Problem statement -
Locate, in the data below, the line that contains "- mâle, femelle Affiche les Pokémon par genre" and the line that contains "ajouter : dimorphisme"; reproduce exactly those two lines and every line between them, nothing more.

Entries provided -
------------------------------------------------------------------------

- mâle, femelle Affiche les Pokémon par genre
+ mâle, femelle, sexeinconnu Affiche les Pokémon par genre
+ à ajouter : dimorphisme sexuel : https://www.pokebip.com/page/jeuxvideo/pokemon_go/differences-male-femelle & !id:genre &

------------------------------------------------------------------------

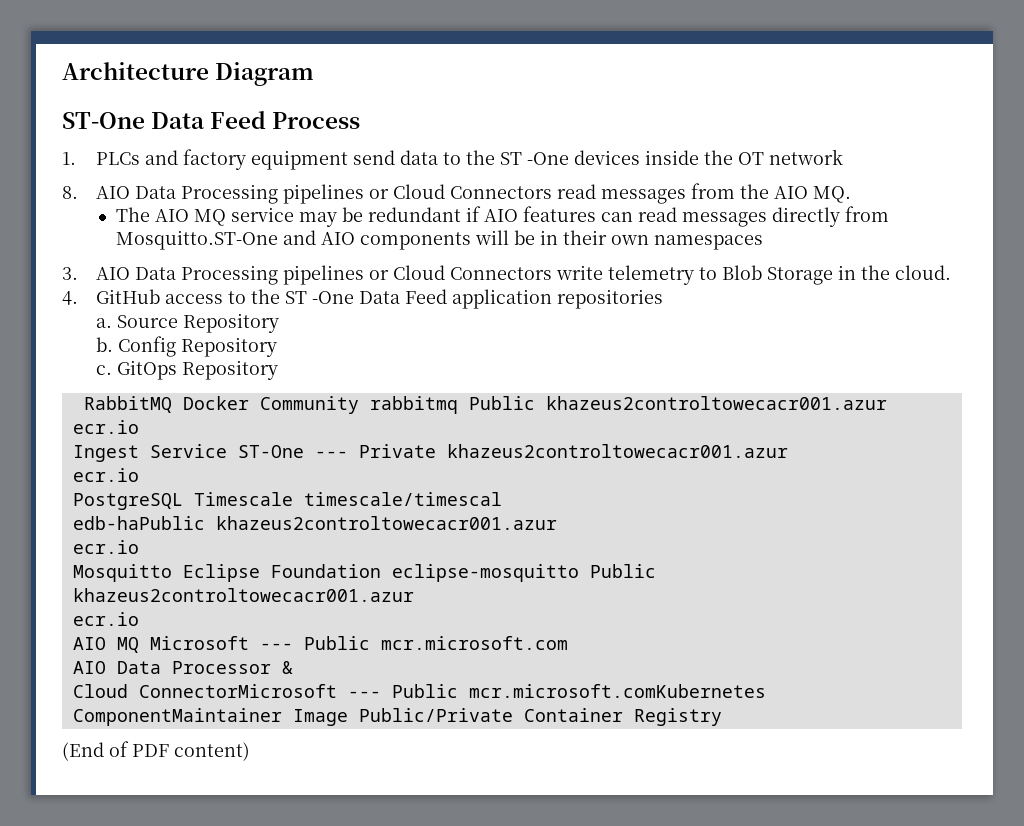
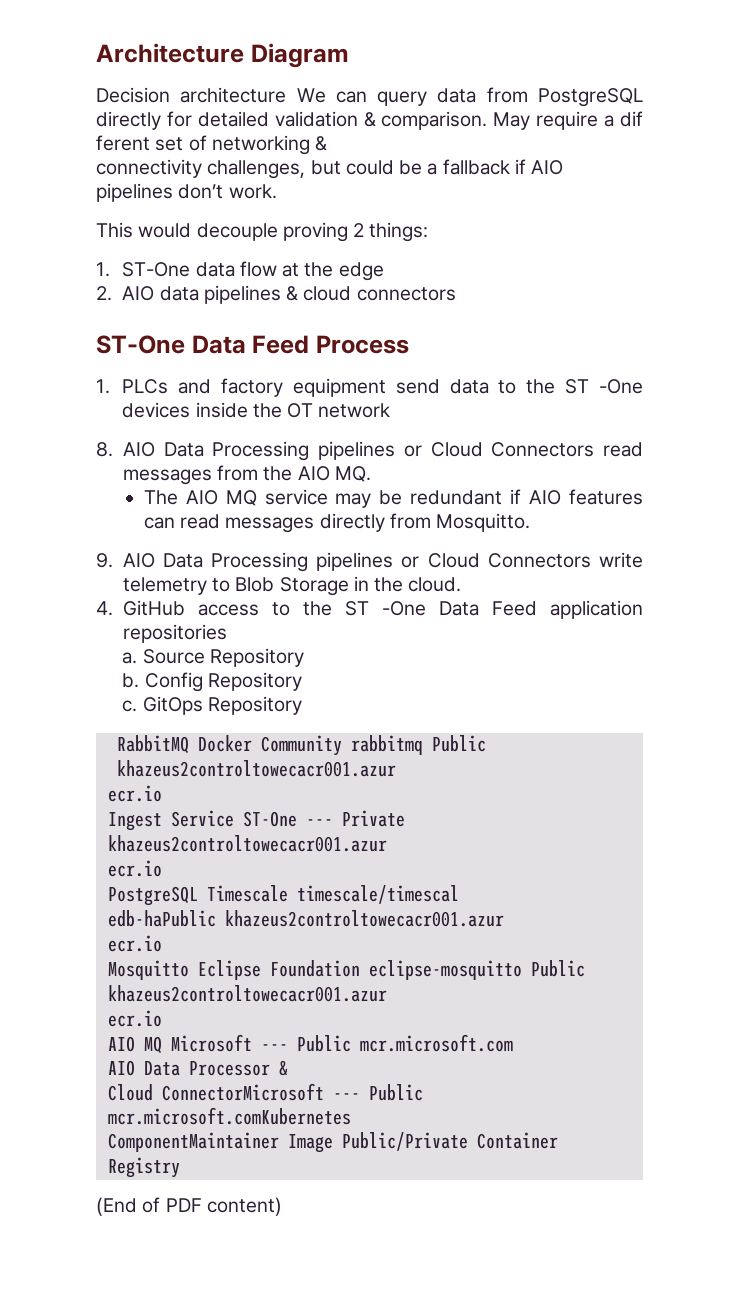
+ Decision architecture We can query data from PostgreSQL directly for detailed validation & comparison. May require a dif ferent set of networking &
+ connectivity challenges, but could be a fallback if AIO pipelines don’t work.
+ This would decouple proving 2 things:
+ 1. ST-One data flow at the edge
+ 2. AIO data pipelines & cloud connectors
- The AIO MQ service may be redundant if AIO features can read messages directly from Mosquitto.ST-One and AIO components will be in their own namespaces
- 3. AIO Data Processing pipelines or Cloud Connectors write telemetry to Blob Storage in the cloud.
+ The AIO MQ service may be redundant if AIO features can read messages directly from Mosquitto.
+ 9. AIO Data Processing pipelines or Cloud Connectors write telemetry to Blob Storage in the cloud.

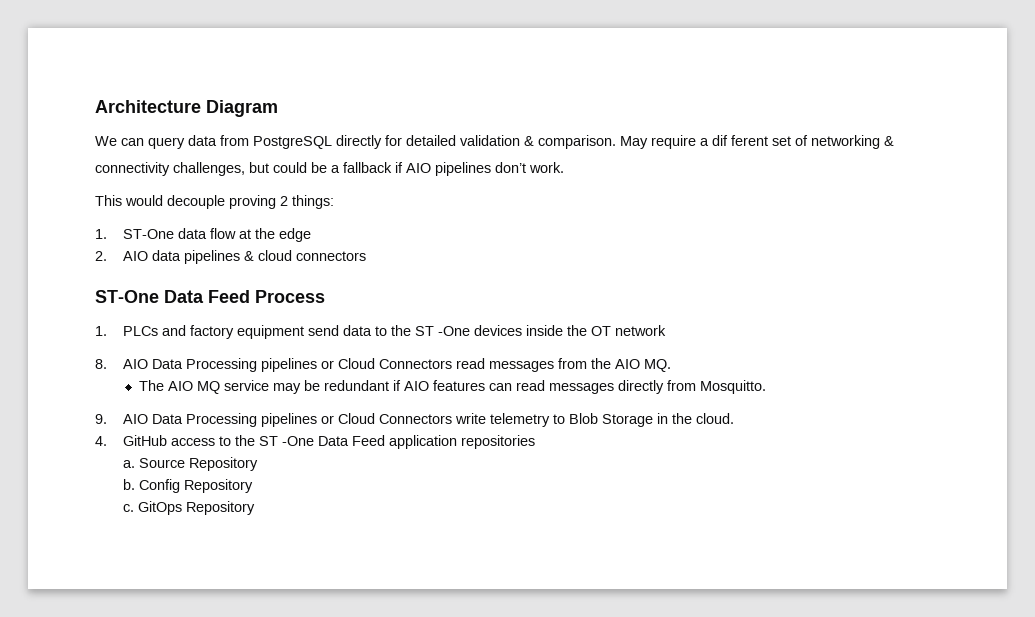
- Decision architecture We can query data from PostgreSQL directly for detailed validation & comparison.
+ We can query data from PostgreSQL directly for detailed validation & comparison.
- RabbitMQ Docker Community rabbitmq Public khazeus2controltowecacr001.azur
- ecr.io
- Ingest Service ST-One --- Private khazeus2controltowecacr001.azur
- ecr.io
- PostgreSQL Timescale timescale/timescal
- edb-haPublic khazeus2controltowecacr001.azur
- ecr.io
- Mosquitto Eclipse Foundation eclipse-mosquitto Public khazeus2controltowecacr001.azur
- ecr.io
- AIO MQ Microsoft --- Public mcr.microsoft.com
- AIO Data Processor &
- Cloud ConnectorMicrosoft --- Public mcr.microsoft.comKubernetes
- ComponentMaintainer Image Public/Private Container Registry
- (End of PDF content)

------------------------------------------------------------------------

Exercise solution -
- mâle, femelle Affiche les Pokémon par genre
+ mâle, femelle, sexeinconnu Affiche les Pokémon par genre
+ à ajouter : dimorphisme sexuel : https://www.pokebip.com/page/jeuxvideo/pokemon_go/differences-male-femelle & !id:genre &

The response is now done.